Pilgrims and Pilgrimage

Patterns of Pilgrimage in England c.1100-c.1500

Interior Pilgrimage: Anchorites, Mystics and the Monastic Orders

Benedictine monk at prayer

Pilgrims en route to heaven

Scale of Perfection

There is no need to run to Rome or Jerusalem to look for [Jesus] there, but turn your thought into your own soul where he is hidden.

Walter Hilton, Scale of Perfection, Book I.49, 5

From the fourth century onwards Christians who left homes and families, either to live as solitary hermits and anchorites or as part of monastic communities, were regarded as embarking upon a highly specialised expression of the pilgrimage of life, in which inner journeying took priority (see Early Christian Tradition). They entered into a life of prayer and discipline, experiencing exile on earth in order to win citizenship in heaven. Their spiritual 'journey' required that they remained still physically in order to journey inwardly and stability formed an essential part of the calling of monks, nuns and anchorites. In many monastic texts commitment to remaining within the cloister is equated with obedience, though in practice the authorities often found this hard to enforce.

Durham Cathedral cloister

The period 1100-1500 saw significant developments in monastic and anchoritic practice in England as elsewhere. Monastic orders multiplied, though not without controversy and challenge, and women increasingly adopted the anchoritic life, often enclosed in cells constructed alongside churches.

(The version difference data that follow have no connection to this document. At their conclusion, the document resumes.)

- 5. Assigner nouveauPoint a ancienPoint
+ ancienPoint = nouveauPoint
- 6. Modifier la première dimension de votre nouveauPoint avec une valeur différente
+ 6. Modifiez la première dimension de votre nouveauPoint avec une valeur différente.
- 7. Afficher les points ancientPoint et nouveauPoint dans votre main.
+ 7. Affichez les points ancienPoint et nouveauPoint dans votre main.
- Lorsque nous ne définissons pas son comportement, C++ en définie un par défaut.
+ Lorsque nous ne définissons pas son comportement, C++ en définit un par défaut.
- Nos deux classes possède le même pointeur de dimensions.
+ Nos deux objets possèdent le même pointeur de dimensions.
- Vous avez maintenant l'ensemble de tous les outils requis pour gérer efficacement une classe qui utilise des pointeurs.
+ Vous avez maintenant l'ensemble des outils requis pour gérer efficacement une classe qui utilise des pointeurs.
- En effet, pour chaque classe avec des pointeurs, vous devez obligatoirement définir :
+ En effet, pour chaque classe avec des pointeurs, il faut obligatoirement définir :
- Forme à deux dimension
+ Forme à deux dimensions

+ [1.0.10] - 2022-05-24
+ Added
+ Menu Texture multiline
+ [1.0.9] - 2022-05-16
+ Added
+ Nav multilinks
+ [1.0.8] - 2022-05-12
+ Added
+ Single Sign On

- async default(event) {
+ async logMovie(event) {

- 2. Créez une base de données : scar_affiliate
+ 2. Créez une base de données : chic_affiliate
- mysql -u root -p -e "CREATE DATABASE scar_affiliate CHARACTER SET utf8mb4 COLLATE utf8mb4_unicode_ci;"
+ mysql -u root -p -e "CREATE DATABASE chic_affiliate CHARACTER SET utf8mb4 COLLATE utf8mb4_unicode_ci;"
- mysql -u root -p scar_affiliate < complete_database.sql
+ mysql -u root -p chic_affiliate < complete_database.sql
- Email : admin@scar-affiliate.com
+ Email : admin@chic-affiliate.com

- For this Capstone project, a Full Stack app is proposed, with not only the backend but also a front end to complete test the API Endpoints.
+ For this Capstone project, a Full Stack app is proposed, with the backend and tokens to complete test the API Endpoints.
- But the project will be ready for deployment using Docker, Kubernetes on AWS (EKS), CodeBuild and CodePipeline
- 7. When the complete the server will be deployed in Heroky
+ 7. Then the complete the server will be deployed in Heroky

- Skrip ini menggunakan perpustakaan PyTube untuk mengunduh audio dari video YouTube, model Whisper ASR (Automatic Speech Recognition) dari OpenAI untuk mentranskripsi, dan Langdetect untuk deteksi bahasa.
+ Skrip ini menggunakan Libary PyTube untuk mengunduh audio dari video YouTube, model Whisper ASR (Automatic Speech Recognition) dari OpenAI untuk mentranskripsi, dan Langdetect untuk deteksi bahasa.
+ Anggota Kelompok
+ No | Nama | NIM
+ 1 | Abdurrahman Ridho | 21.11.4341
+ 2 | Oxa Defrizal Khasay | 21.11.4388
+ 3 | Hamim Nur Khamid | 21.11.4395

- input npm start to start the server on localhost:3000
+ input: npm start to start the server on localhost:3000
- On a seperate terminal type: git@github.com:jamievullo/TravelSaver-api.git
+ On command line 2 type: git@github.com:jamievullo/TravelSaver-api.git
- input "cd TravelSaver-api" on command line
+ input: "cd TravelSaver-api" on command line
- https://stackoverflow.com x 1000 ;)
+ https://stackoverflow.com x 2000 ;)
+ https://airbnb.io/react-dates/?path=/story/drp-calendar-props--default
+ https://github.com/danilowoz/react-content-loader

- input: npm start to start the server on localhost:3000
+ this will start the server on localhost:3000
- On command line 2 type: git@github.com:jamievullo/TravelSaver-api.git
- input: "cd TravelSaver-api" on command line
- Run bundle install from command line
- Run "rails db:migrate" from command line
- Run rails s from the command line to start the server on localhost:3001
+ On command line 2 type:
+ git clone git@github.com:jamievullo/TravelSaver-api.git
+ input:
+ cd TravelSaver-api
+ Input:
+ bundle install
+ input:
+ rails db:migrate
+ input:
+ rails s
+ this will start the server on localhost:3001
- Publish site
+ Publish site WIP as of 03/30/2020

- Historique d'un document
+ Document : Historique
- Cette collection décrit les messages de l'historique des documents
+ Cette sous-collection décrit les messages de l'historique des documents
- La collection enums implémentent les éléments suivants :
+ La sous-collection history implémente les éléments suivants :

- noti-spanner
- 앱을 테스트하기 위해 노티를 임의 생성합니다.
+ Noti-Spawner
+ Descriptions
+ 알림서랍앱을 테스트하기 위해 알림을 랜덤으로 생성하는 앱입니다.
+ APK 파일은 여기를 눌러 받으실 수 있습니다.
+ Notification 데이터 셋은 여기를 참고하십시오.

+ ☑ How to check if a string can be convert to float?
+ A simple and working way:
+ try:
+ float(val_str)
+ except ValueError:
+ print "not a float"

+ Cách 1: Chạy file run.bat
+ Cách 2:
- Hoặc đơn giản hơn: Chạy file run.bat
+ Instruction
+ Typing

Texts written for their guidance show that they were encouraged to adopt a regular pattern of prayer, to contemplate Christ's life and suffering and to imitate role models such as the Desert Fathers and Mothers and the Virgin Martyrs such as St Katherine, St Margaret and St Juliana.

In the fourteenth and fifteenth centuries, the writings of the English Mystics explored the possibility of anticipating the joys of heaven through intimate inner encounter with God. The forms taken by such inner journeys were many, including contemplative prayer, dreams, visions and the sanctified use of the imagination through meditation on the scriptures.

Towards the end of the fourteenth century, lay Christians were also seeking ways to add contemplative prayer to their life of active service in the world. Meditation on the scriptures of the kind recommended in the pseudo-Bonaventuran Meditations on the Life of Christ offered pilgrimages of the imagination in which they could enter into the events of the Nativity and the Passion. For them too inner journeying through prayer and meditation increasingly offered the hope of direct experience of God.